Geschichte: "Short Messages. Die Fliesen der Heilandskirche Sacrow"

Auf den Kirchenfliesen finden sich 150 Jahre deutsche Geschichte in kurzen Nachrichten. (Foto: Hatje Cantz Verlag)

Die am Ufer der Havel gelegene Heilandskirche in Sacrow hatte Friedrich Wilhelm IV. als Verklärung des preußischen Staates und des Gottesgnadentums geplant. Er ließ den eleganten Bau mit der markanten Streifenfassade in Form einer frühchristlichen Basilika errichten. Früh wurde sie zu einer der "Ausflugskirchen" zwischen Berlin und Potsdam. Kein Ausflugsort ohne Schriftzeichen: Auch ich war da. Oder eben: "Icke". Die schönen Fliesen an der Fassade mit gelber Rosette auf blau lasiertem Grund lockten schon kurz nach der Einweihung der Kirche im Jahr 1844 die Beschriftungswut an. Sie überdauerte das Kaiserreich, die Weimarer Republik, den Zweiten Weltkrieg, das Ende Preußens, seit 1949 lag die Kirche im Grenzgebiet zu Westberlin, nach dem Mauerbau war sie unzugänglich. Die Beschriftungen halten Namen und Dienstzeiten der Grenztruppen der NVA fest. Der Fotograf Lars Wiedemann hat 136 Fliesen dokumentiert. Die Bilder sind von kurzen Essays gerahmt. Gab es "Preußens Arkadien" jemals? Lothar Müller

Künstlerdoku: "Thomas Schütte - Ich bin nicht allein"

Thomas Schütte lässt im Film von Corinna Belz seine Hände sprechen. (Foto: Corinna Belz Filmproduktion)

Corinna Belz' Film über den deutschen Bildhauer Thomas Schütte, jetzt im Kino, vermeidet gleich zwei typische Fallen der Künstlerdoku. Zum einen den Biografismus, also die Reduktion des Werkes auf das Leben der Schaffenden. Zum anderen die Geschwätzigkeit, also die Erklärung des Werkes durch den Künstler und seine Exegeten. Indem Belz dem ruhigen, wortkargen Schütte bei der Arbeit zuschaut, erinnert sie daran, dass Kunst mehr ist als ein persönliches Schicksal. Ein bisschen hagiografisches Gerede von Experten und Kuratorinnen gibt es natürlich schon, die Begleitmusik hätte man sich auch sparen können. Ist aber nicht schlimm. Denn wenn Schütte rasch und konzentriert aus Ton groteske Köpfe formt, spricht er allein mit seinen Händen. Der Film konzentriert sich auf den künstlerischen Prozess.
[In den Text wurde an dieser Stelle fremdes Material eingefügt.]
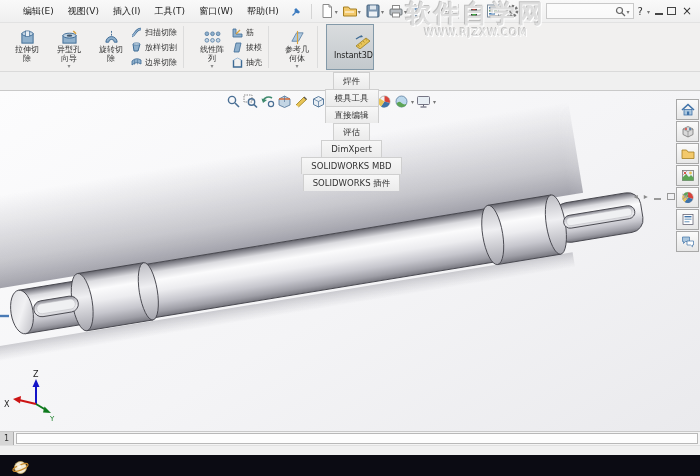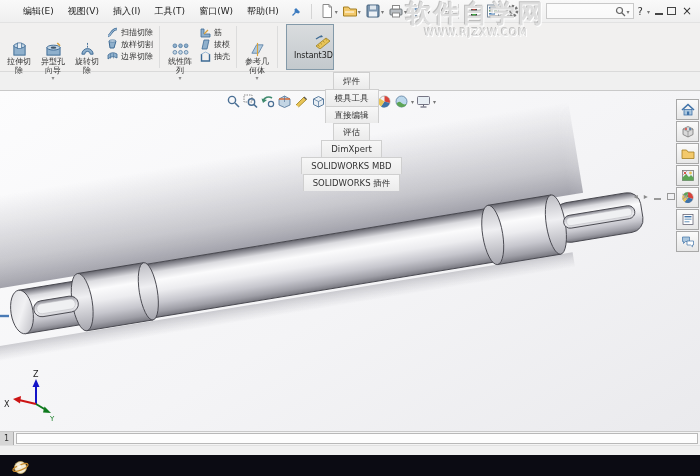--- a/index.html
+++ b/index.html
@@ -29,7 +29,7 @@
           font-size:8px;line-height:9px;text-align:center;color:#333;}
   .rb-big svg{width:19px;height:15px;flex:none;}
   .rb-caret{font-size:6px;color:#888;line-height:6px;}
-  .rb-stack{display:flex;flex-direction:column;justify-content:flex-start;padding:2px 3px;
+  .rb-stack{display:flex;flex-direction:column;justify-content:space-between;padding:2px 3px;
             font-size:8px;color:#333;}
   .rb-srow{display:flex;align-items:center;gap:3px;height:12px;white-space:nowrap;}
   .rb-srow svg{width:11px;height:11px;flex:none;}

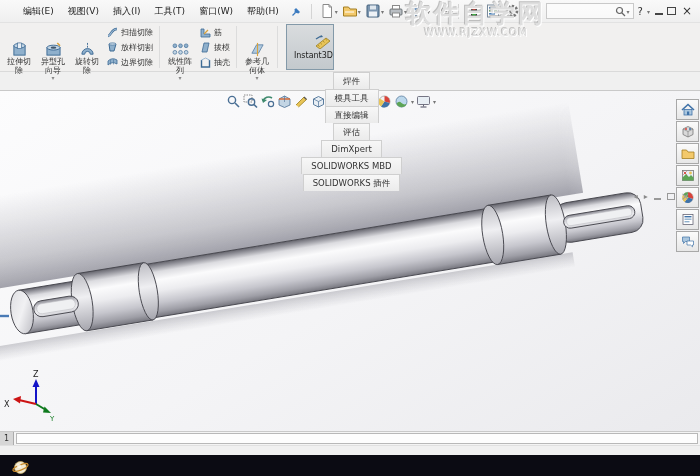--- a/index.html
+++ b/index.html
@@ -25,8 +25,8 @@
   
   .ribbon{height:46px;background:#f1f0ef;border-bottom:1px solid #dadada;display:flex;
           align-items:stretch;padding:1px 2px;position:relative;z-index:9;}
-  .rb-big{width:34px;display:flex;flex-direction:column;align-items:center;padding-top:18px;
-          font-size:8px;line-height:9px;text-align:center;color:#333;}
+  .rb-big{width:34px;display:flex;flex-direction:column;align-items:center;padding-top:6px;
+          font-size:8px;line-height:9px;text-align:center;color:#333;margin-left:8px;}
   .rb-big svg{width:19px;height:15px;flex:none;}
   .rb-caret{font-size:6px;color:#888;line-height:6px;}
   .rb-stack{display:flex;flex-direction:column;justify-content:space-between;padding:2px 3px;

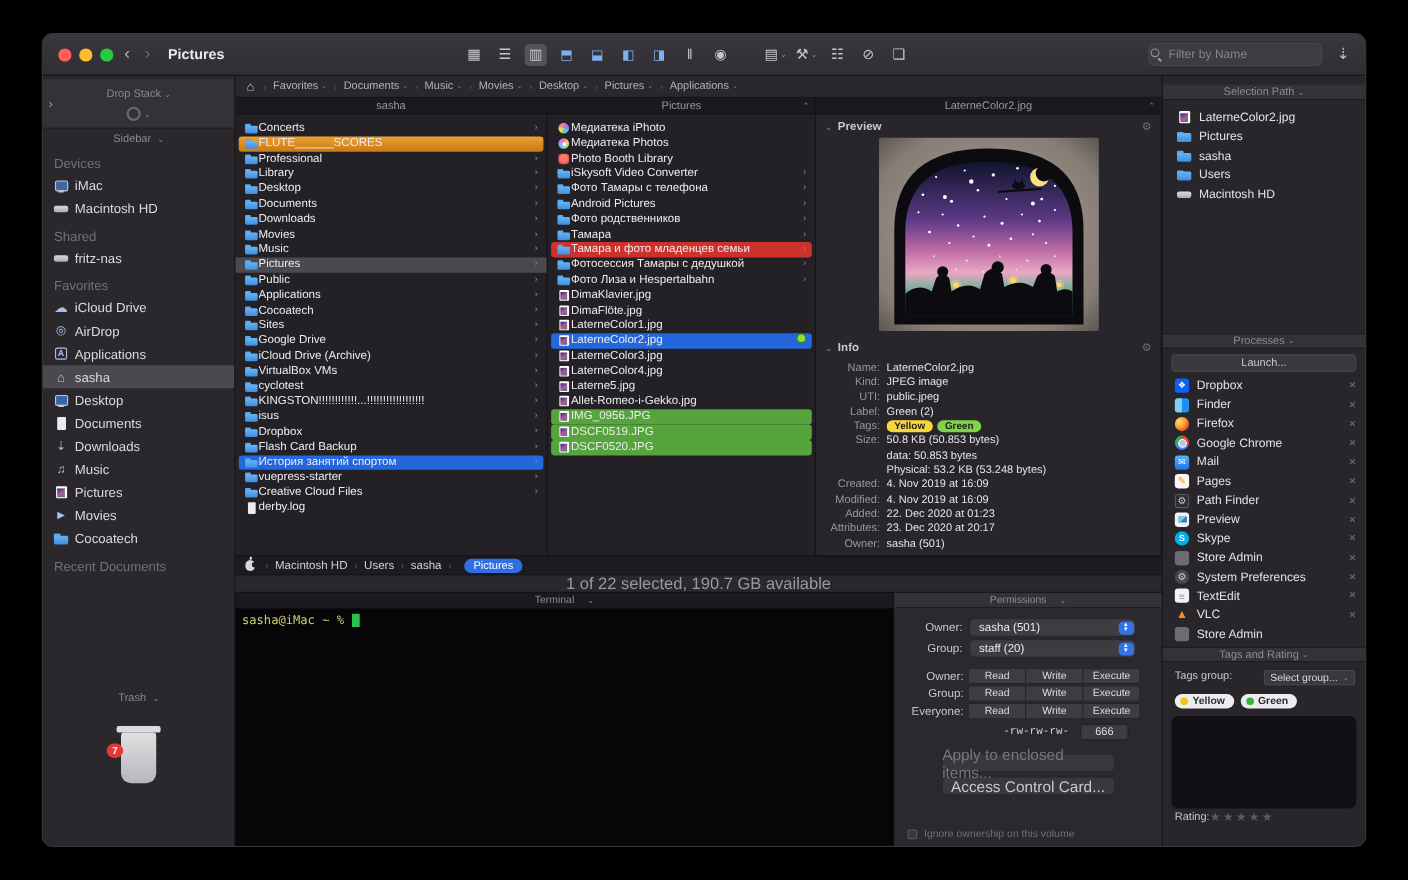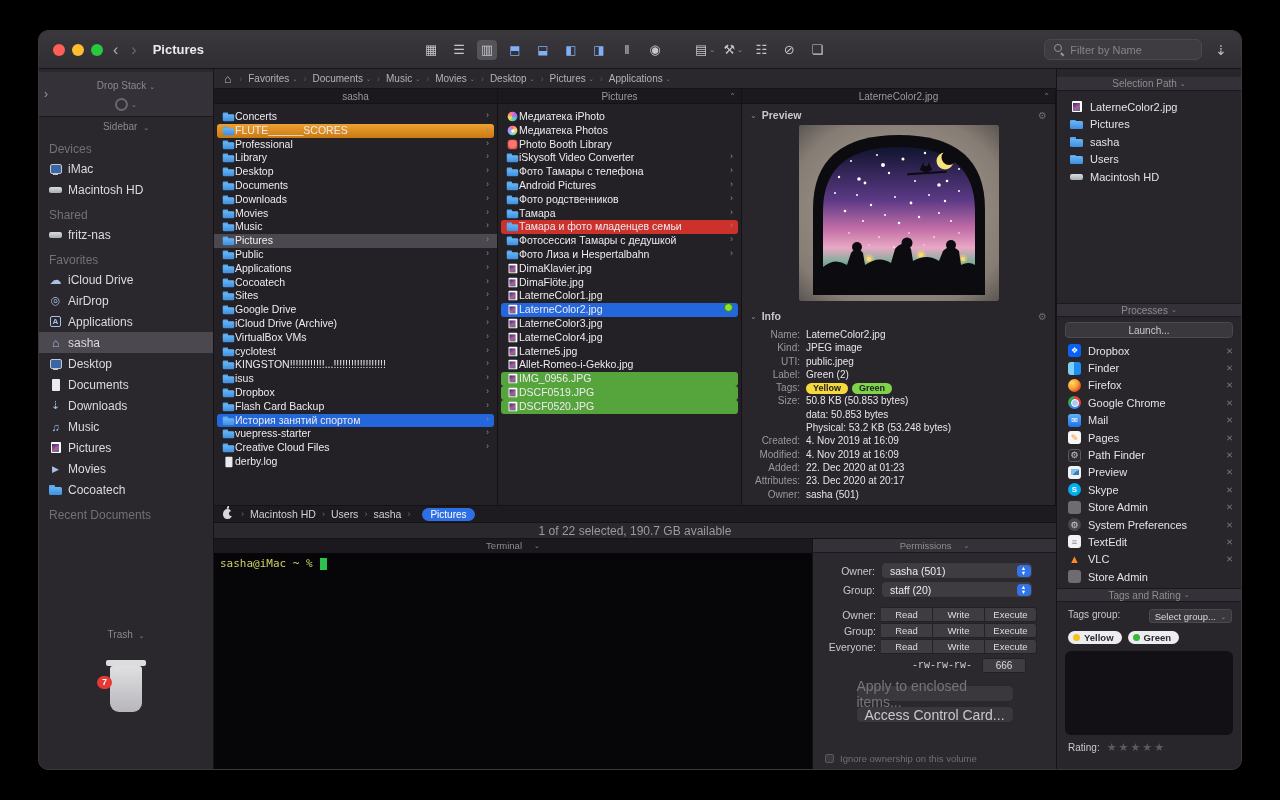--- a/index.html
+++ b/index.html
@@ -20,7 +20,7 @@
   .tbtn.tint-blue{color:#7fb0f6;font-size:12px}
   .tbtn.gap{margin-left:22px}
   .tb-caret{font-size:7px;color:#9a989c;margin-left:2px}
-  .filter{display:flex;align-items:center;background:#3e3c41;border:1px solid #4b494f;border-radius:6px;height:21px;width:158px;padding:0 9px;gap:5px}
+  .filter{display:flex;align-items:center;background:#3e3c41;border:1px solid #4b494f;border-radius:6px;height:21px;width:158px;padding:0 1px;gap:5px}
   .mag{width:11px;height:11px;position:relative;flex:0 0 11px}
   .mag::before{content:"";position:absolute;left:0;top:0;width:6px;height:6px;border:1.5px solid #96949a;border-radius:50%}
   .mag::after{content:"";position:absolute;left:7px;top:7.5px;width:4px;height:1.5px;background:#96949a;transform:rotate(45deg);transform-origin:left center}

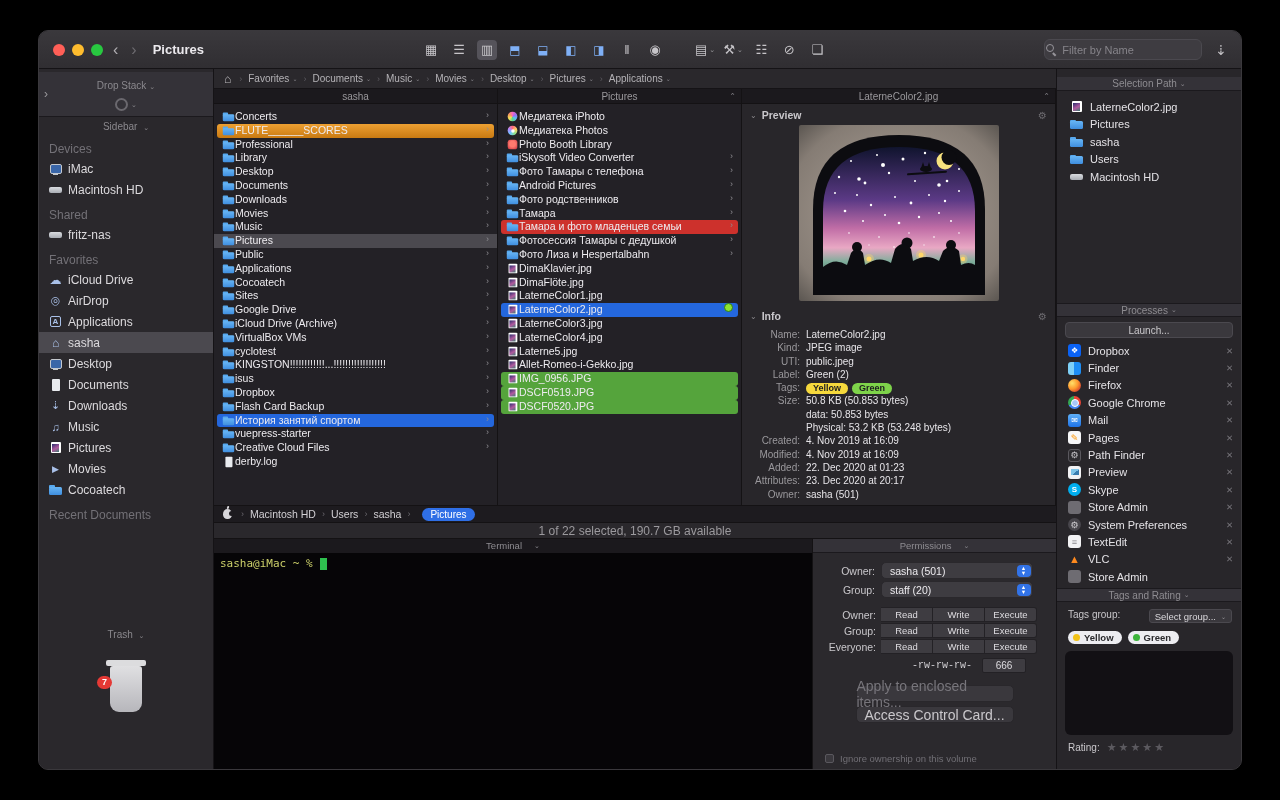--- a/index.html
+++ b/index.html
@@ -139,7 +139,7 @@
   .apple-shape{width:9px;height:10px;background:#d8d6da;border-radius:50% 50% 46% 46%;position:relative;margin-right:3px;flex:0 0 9px}
   .apple-shape::before{content:"";position:absolute;right:-2px;top:2px;width:5px;height:5px;border-radius:50%;background:#1d1b1f}
   .apple-shape::after{content:"";position:absolute;left:4px;top:-3px;width:2px;height:3px;background:#d8d6da;border-radius:1px;transform:rotate(20deg)}
-  .statusbar{height:16px;background:#2a282c;border-top:1px solid #141214;display:flex;align-items:center;justify-content:center;color:#9b999d;font-size:12px;flex:0 0 16px}
+  .statusbar{height:16px;background:#2a282c;border-top:1px solid #141214;display:flex;align-items:center;justify-content:center;color:#9b999d;font-size:15px;flex:0 0 16px}
 
   
   .bottom{display:flex;height:232px;flex:0 0 232px;border-top:1px solid #141214}

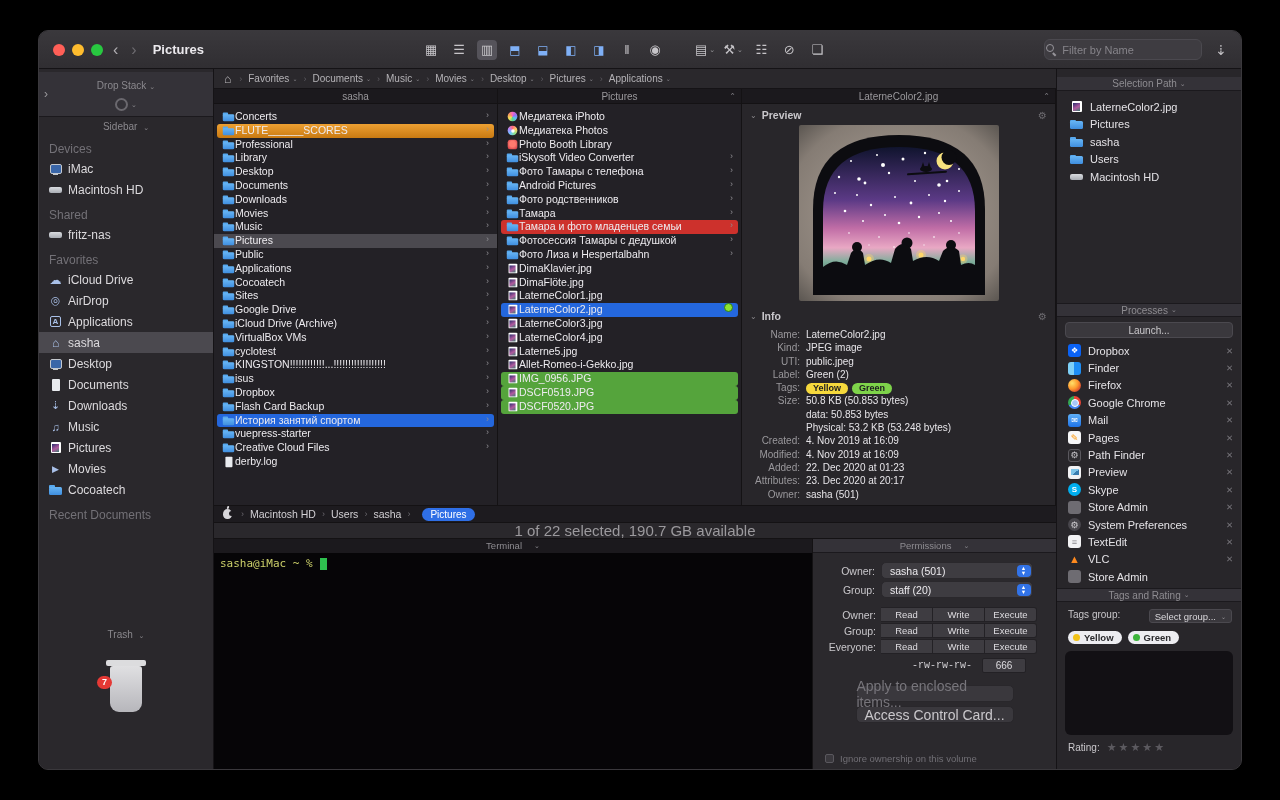--- a/index.html
+++ b/index.html
@@ -185,7 +185,7 @@
   .wdot{width:7px;height:7px;border-radius:50%;flex:0 0 7px}
   .wdot.yellow{background:#f2c318}.wdot.green{background:#3db53b}
   .tagarea{margin:3px 8px 0;background:#121014;border-radius:6px;height:84px;flex:0 0 84px}
-  .rating-row{display:flex;align-items:center;gap:7px;padding:6px 11px;color:#c9c7cb;font-size:10px}
+  .rating-row{display:flex;align-items:center;gap:0;padding:1px 11px;color:#c9c7cb;font-size:10px}
   .stars{color:#5b595f;font-size:11px;letter-spacing:2px}
   .caret-sm{font-size:7px;color:#8a888d}
 </style>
Ausgangspunkt der Doku ist eine riesige "Nixe", die in New York ausgestellt wird, während das Museum of Modern Art eine Werkschau vorbereitet. Von dort aus untersucht Belz in Rückblenden den faszinierenden, komplexen Entstehungsprozess der Skulptur, vom Styropor aus dem 3D-Drucker bis zur gegossenen Bronze. Neben dieser materiellen Transformation steht nicht etwa die Monumentalität der Figur im Mittelpunkt, sondern die Skalierbarkeit eines ursprünglich kleinen Modells in größere Formen. An anderer Stelle sehen wir erst ein Architekturmodell mit Butterschale als Dach und dann das, was aus ihm geworden ist, Schüttes "Skulpturenhalle" in Neuss. Das Große kommt bei Schütte aus dem Kleinen. Der Kern seiner Kunst ist ihre Bescheidenheit.

Persönliches, wie ein früherer Psychiatrieaufenthalt, eine gescheiterte Ehe oder der Tod eines Freundes, fließt nur beiläufig ein. Seinen Handwerkern spendiert der gemütliche Rheinländer und Kettenraucher eine Runde Käsebrötchen ("bitte ohne Salat und Mayo") und überweist rechtzeitig ihre Löhne ("damit sie nicht verhungern"). Aber schon folgt die nächste hochkonzentrierte Geste. Mit einem kleinen Bolzen drückt er zwei Löcher in Tonbällchen, und schon sind da zwei Augen, die einen anschauen. Hat man die Augen, hat man alles, weiß Schütte. Und schon kann die Arbeit an der Büste weitergehen. Philipp Stadelmaier

Youtube-Serie: "What's in my Bag?" von Amoeba Music

Santigold kramt im Sortiment des besten Indie-Plattenladens der USA. (Foto: Youtube: Amoeba's "What's in my bag")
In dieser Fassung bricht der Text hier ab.